Na perspectiva do ano 2000 depois do nascimento de Cristo, importa conseguir que um número cada vez maior de homens «possam encontrar-se plenamente... através do dom sincero de si». Trata-se, pois, de fazer com que, sob a acção do Espírito-Paráclito, se realize, no nosso mundo, um processo de verdadeiro amadurecimento na humanidade, na vida individual e na vida comunitária; foi em ordem a isso que o próprio Jesus, «quando pedia ao Pai "que todos sejam um, como eu e tu somos um" (Jn 17,21-22) ... nos sugeriu que existe uma certa semelhança entre a união das pessoas divinas e a união dos filhos de Deus na verdade e na carídade». 259 O Concílio insiste nesta verdade sobre o homem; e a Igreja vê nela uma indicação particularmente vigorosa e determinante das próprias tarefas apostólicas. Sendo o homem, de facto, «o caminho da Igreja», este caminho passa através de todo o mistério de Cristo, modelo divino do homem.

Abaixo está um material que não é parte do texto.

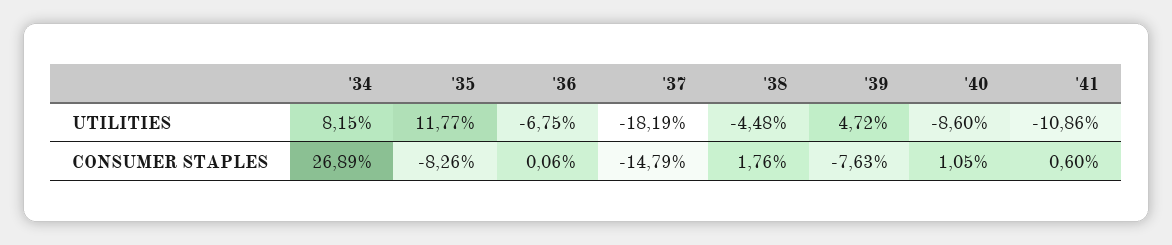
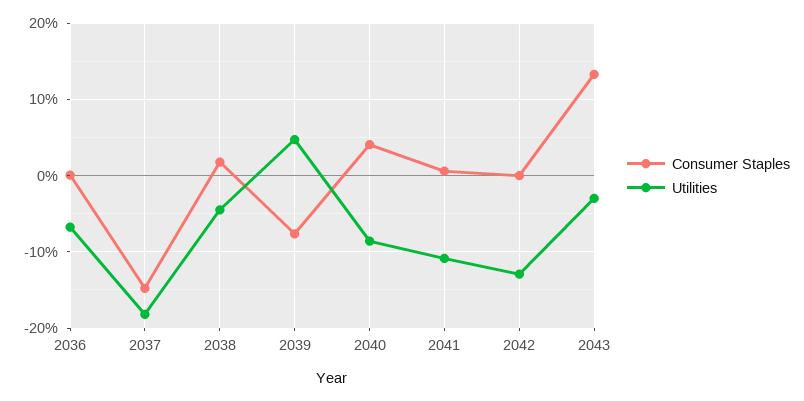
UTILITIES, '34: 8.15 -> none
UTILITIES, '35: 11.77 -> none
CONSUMER STAPLES, '34: 26.89 -> none
CONSUMER STAPLES, '35: -8.26 -> none
CONSUMER STAPLES, '40: 1.05 -> 4
CONSUMER STAPLES, 2042: none -> 0
UTILITIES, 2042: none -> -13
CONSUMER STAPLES, 2043: none -> 13
UTILITIES, 2043: none -> -3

Neste caminho, o Espírito Santo, consolidando em cada um de nós «o homem interior», faz com que o homem cada vez mais «se encontre plenamente através do dom sincero de si». Pode afirmar-se que nestas palavras da Constituição pastoral do Concílio está resumida toda a antropologia cristã: a teoria e a prática fundamentadas no Evangelho, onde o homem, descobrindo em si mesmo a pertença a Cristo e, n'Ele, a própria elevação à dignidade de «filho de Deus», compreende melhor também a sua dignidade de homem, precisamente porque é o sujeito da aproximação e da presença de Deus, o sujeito da condescendência divina, na qual está incluída a perspectiva e até mesmo a própria raiz da glorificação definitiva. Então pode repetir-se, com verdade, que é «glória de Deus o homem que vive, mas a vida do homem é a visão de Deus»: 260 o homem, ao viver uma vida divina, é a glória de Deus; e o dispensador escondido desta vida e desta glória é o Espírito Santo. Ele — afirma o grande Basílio — «simples na sua essência, mas manifestando multiformemente a sua virtude... difunde-se, sem sofrer diminuição alguma, e está presente a cada um daqueles que o podem receber, como se existisse só ele, ao mesmo tempo que infunde em todos a graça em plenitude». 261
255 Cf. Gn 1,26 s.; S. TOMÁS DE AQUINO, Summa Theol. I 93,4 I 93,5 I 93,8.
256 Cf . Const. past sobre a Igreja no mundo contemporâneo Gaudium et spes, GS 24; cf. também n. GS 25.
257 Cf. Ibid., GS 38 GS 40.
258 Cf. 1Co 15,28.
259 Cf. Const. past. sobre a Igreja no mundo contemporâneo Gaudium et spes, GS 24.
260 Cf. S. IRENEU, Adversus haereses, IV, 20, 7: SC 100/2, p. 648.
261 S. BASÍLIO, De Spiritu Sancto, IX, 22: PG 32, 110.